◆ **Problem requirements**
Your reply should hold the line containing "Такие лепестки плетём" and every later line of the records, reproduced exactly, and no other lines.

Records excerpted from a collection
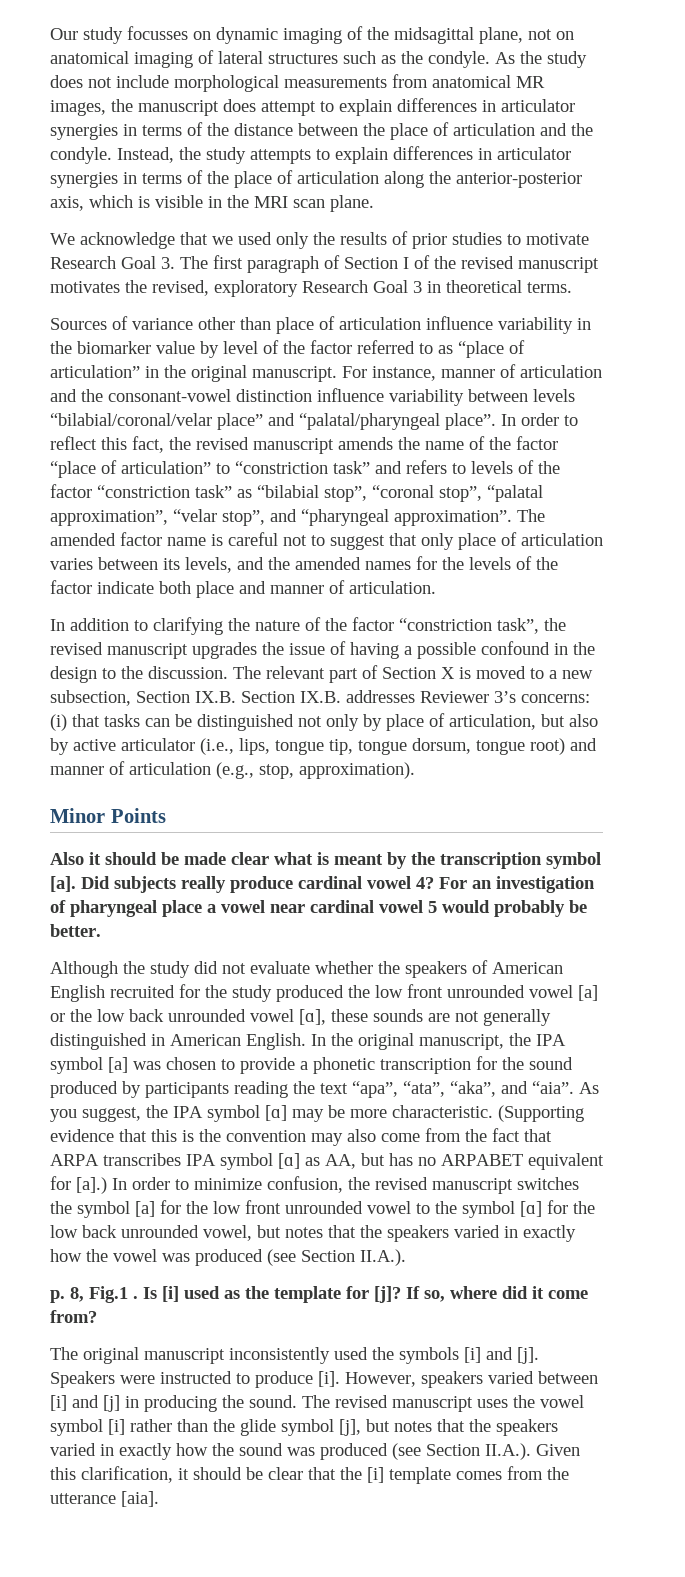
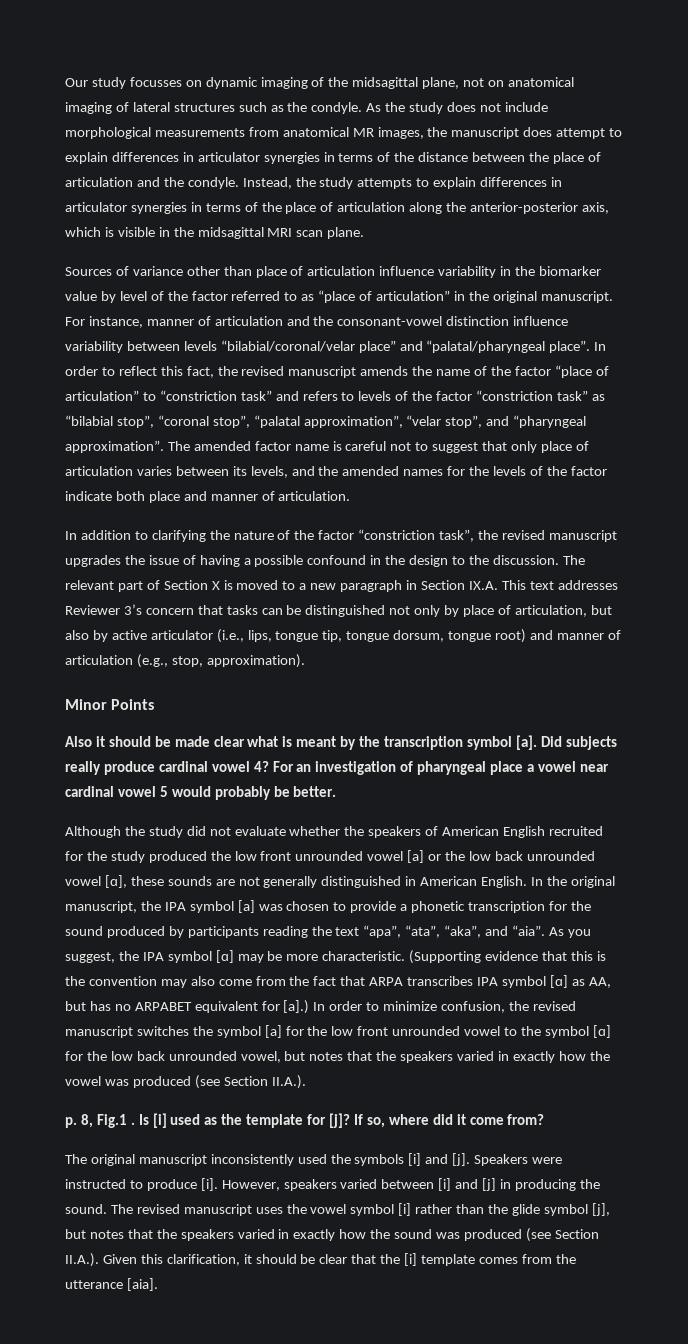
- Instead, the study attempts to explain differences in articulator synergies in terms of the place of articulation along the anterior-posterior axis, which is visible in the MRI scan plane.
+ Instead, the study attempts to explain differences in articulator synergies in terms of the place of articulation along the anterior-posterior axis, which is visible in the midsagittal MRI scan plane.
- We acknowledge that we used only the results of prior studies to motivate Research Goal 3. The first paragraph of Section I of the revised manuscript motivates the revised, exploratory Research Goal 3 in theoretical terms.
- The relevant part of Section X is moved to a new subsection, Section IX.B. Section IX.B. addresses Reviewer 3’s concerns: (i) that tasks can be distinguished not only by place of articulation, but also by active articulator (i.e., lips, tongue tip, tongue dorsum, tongue root) and manner of articulation (e.g., stop, approximation).
+ The relevant part of Section X is moved to a new paragraph in Section IX.A. This text addresses Reviewer 3’s concern that tasks can be distinguished not only by place of articulation, but also by active articulator (i.e., lips, tongue tip, tongue dorsum, tongue root) and manner of articulation (e.g., stop, approximation).

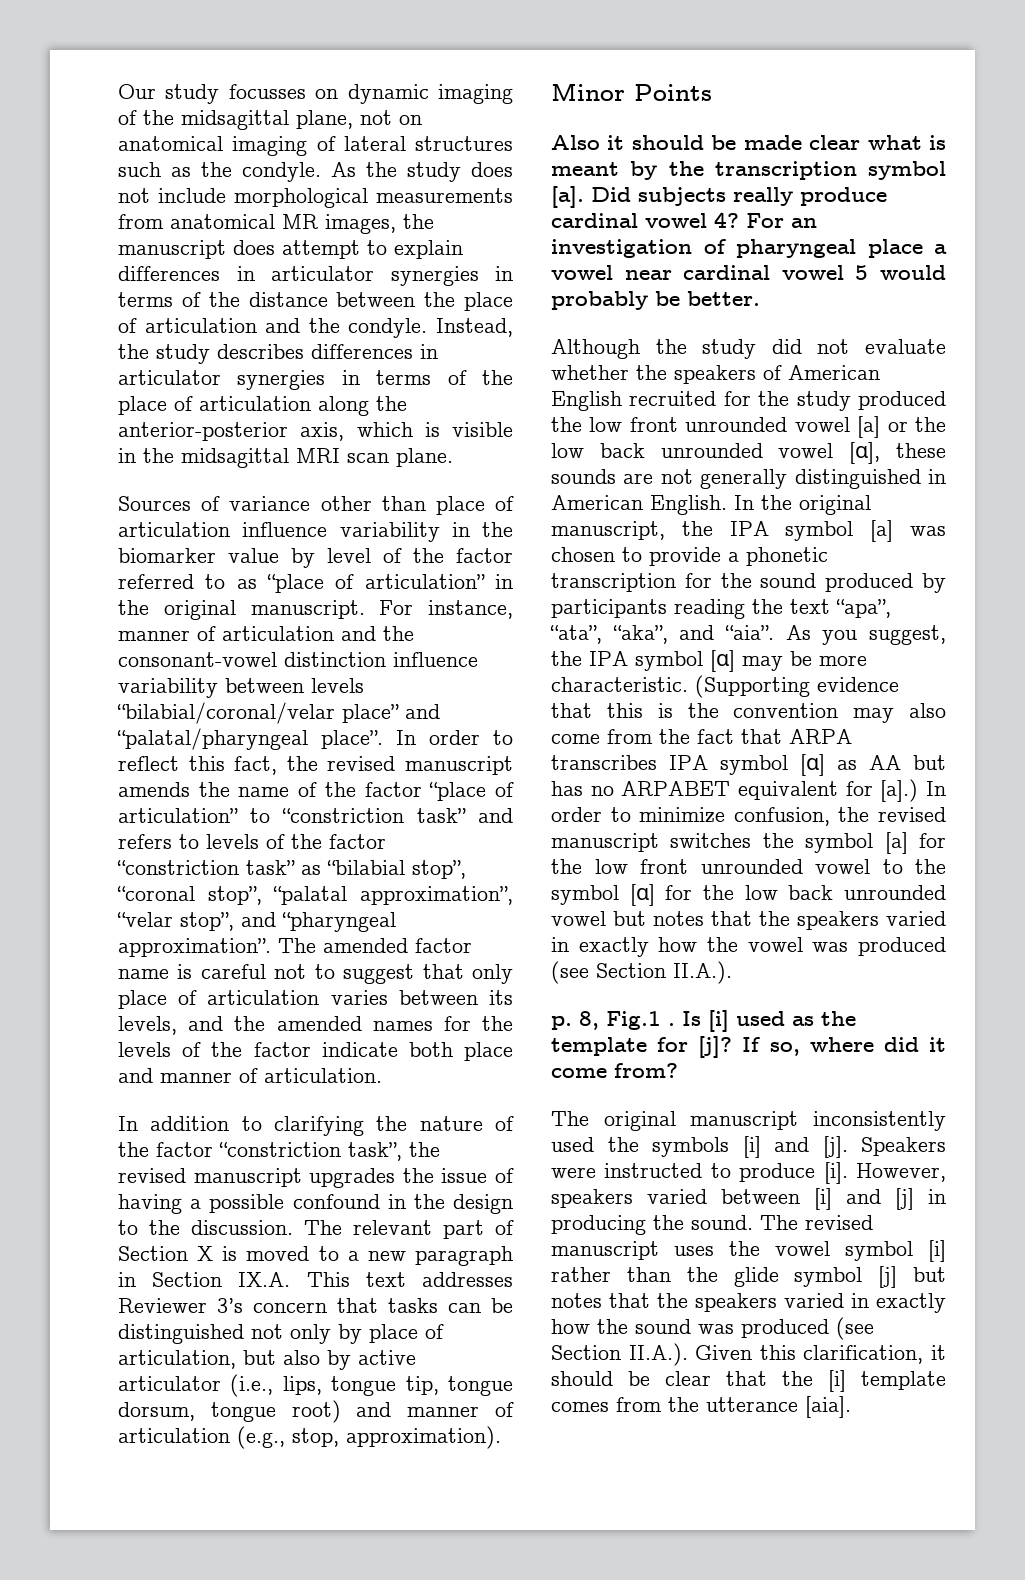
- Instead, the study attempts to explain differences in articulator synergies in terms of the place of articulation along the anterior-posterior axis, which is visible in the midsagittal MRI scan plane.
+ Instead, the study describes differences in articulator synergies in terms of the place of articulation along the anterior-posterior axis, which is visible in the midsagittal MRI scan plane.
- (Supporting evidence that this is the convention may also come from the fact that ARPA transcribes IPA symbol [ɑ] as AA, but has no ARPABET equivalent for [a].)
+ (Supporting evidence that this is the convention may also come from the fact that ARPA transcribes IPA symbol [ɑ] as AA but has no ARPABET equivalent for [a].)
- In order to minimize confusion, the revised manuscript switches the symbol [a] for the low front unrounded vowel to the symbol [ɑ] for the low back unrounded vowel, but notes that the speakers varied in exactly how the vowel was produced (see Section II.A.).
+ In order to minimize confusion, the revised manuscript switches the symbol [a] for the low front unrounded vowel to the symbol [ɑ] for the low back unrounded vowel but notes that the speakers varied in exactly how the vowel was produced (see Section II.A.).
- The revised manuscript uses the vowel symbol [i] rather than the glide symbol [j], but notes that the speakers varied in exactly how the sound was produced (see Section II.A.). Given this clarification, it should be clear that the [i] template comes from the utterance [aia].
+ The revised manuscript uses the vowel symbol [i] rather than the glide symbol [j] but notes that the speakers varied in exactly how the sound was produced (see Section II.A.). Given this clarification, it should be clear that the [i] template comes from the utterance [aia].

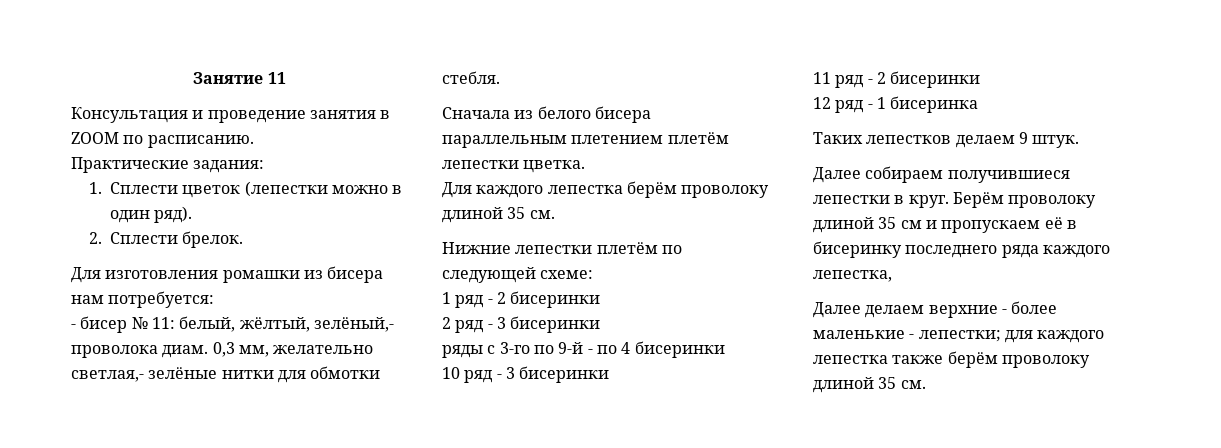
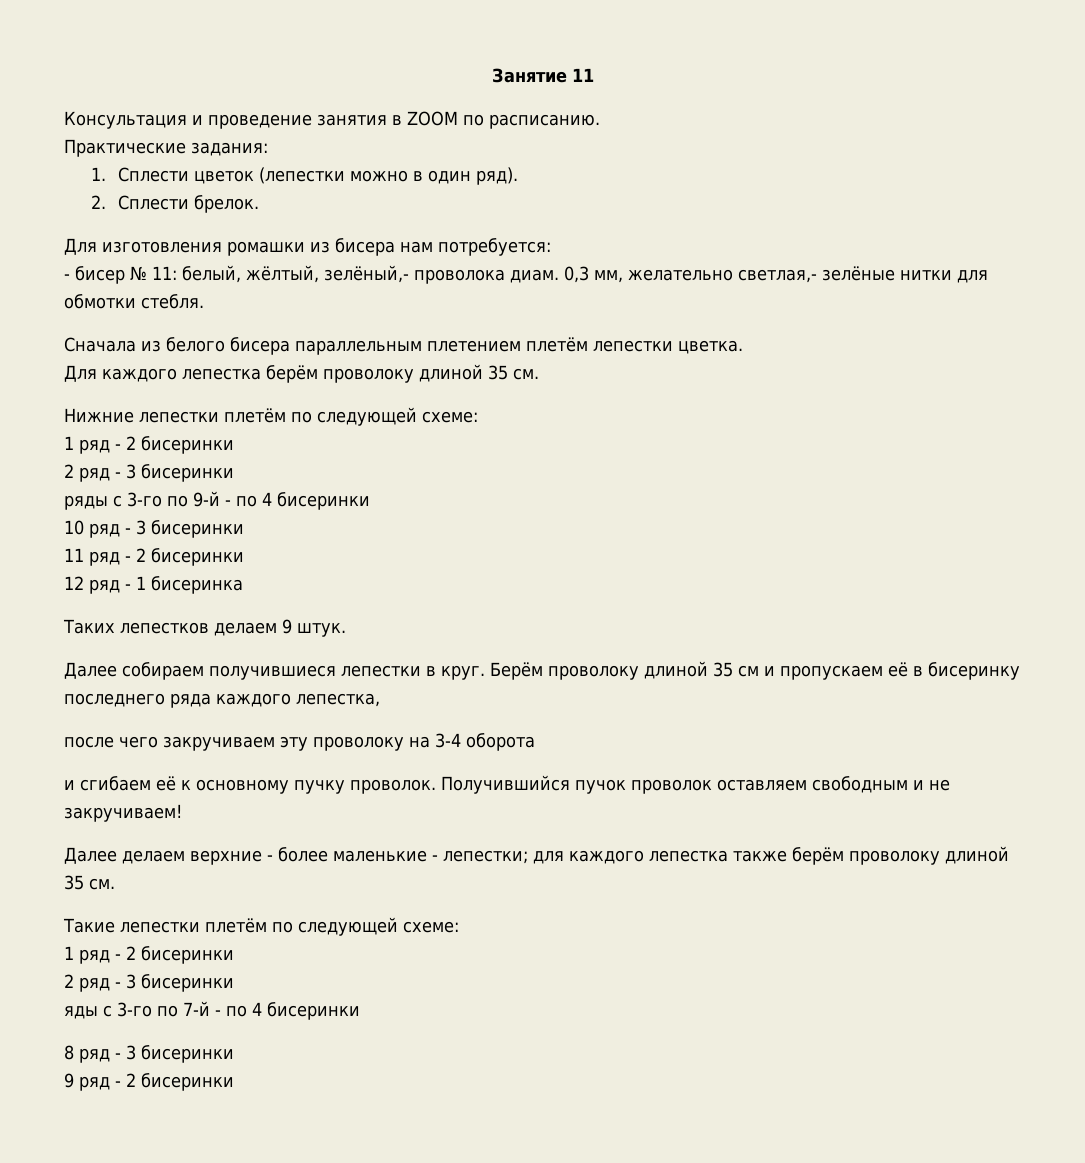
+ после чего закручиваем эту проволоку на 3-4 оборота
+ и сгибаем её к основному пучку проволок. Получившийся пучок проволок оставляем свободным и не закручиваем!
+ Такие лепестки плетём по следующей схеме:
+ 1 ряд - 2 бисеринки
+ 2 ряд - 3 бисеринки
+ яды с 3-го по 7-й - по 4 бисеринки
+ 8 ряд - 3 бисеринки
+ 9 ряд - 2 бисеринки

◆ **Answer to the exercise**
+ Такие лепестки плетём по следующей схеме:
+ 1 ряд - 2 бисеринки
+ 2 ряд - 3 бисеринки
+ яды с 3-го по 7-й - по 4 бисеринки
+ 8 ряд - 3 бисеринки
+ 9 ряд - 2 бисеринки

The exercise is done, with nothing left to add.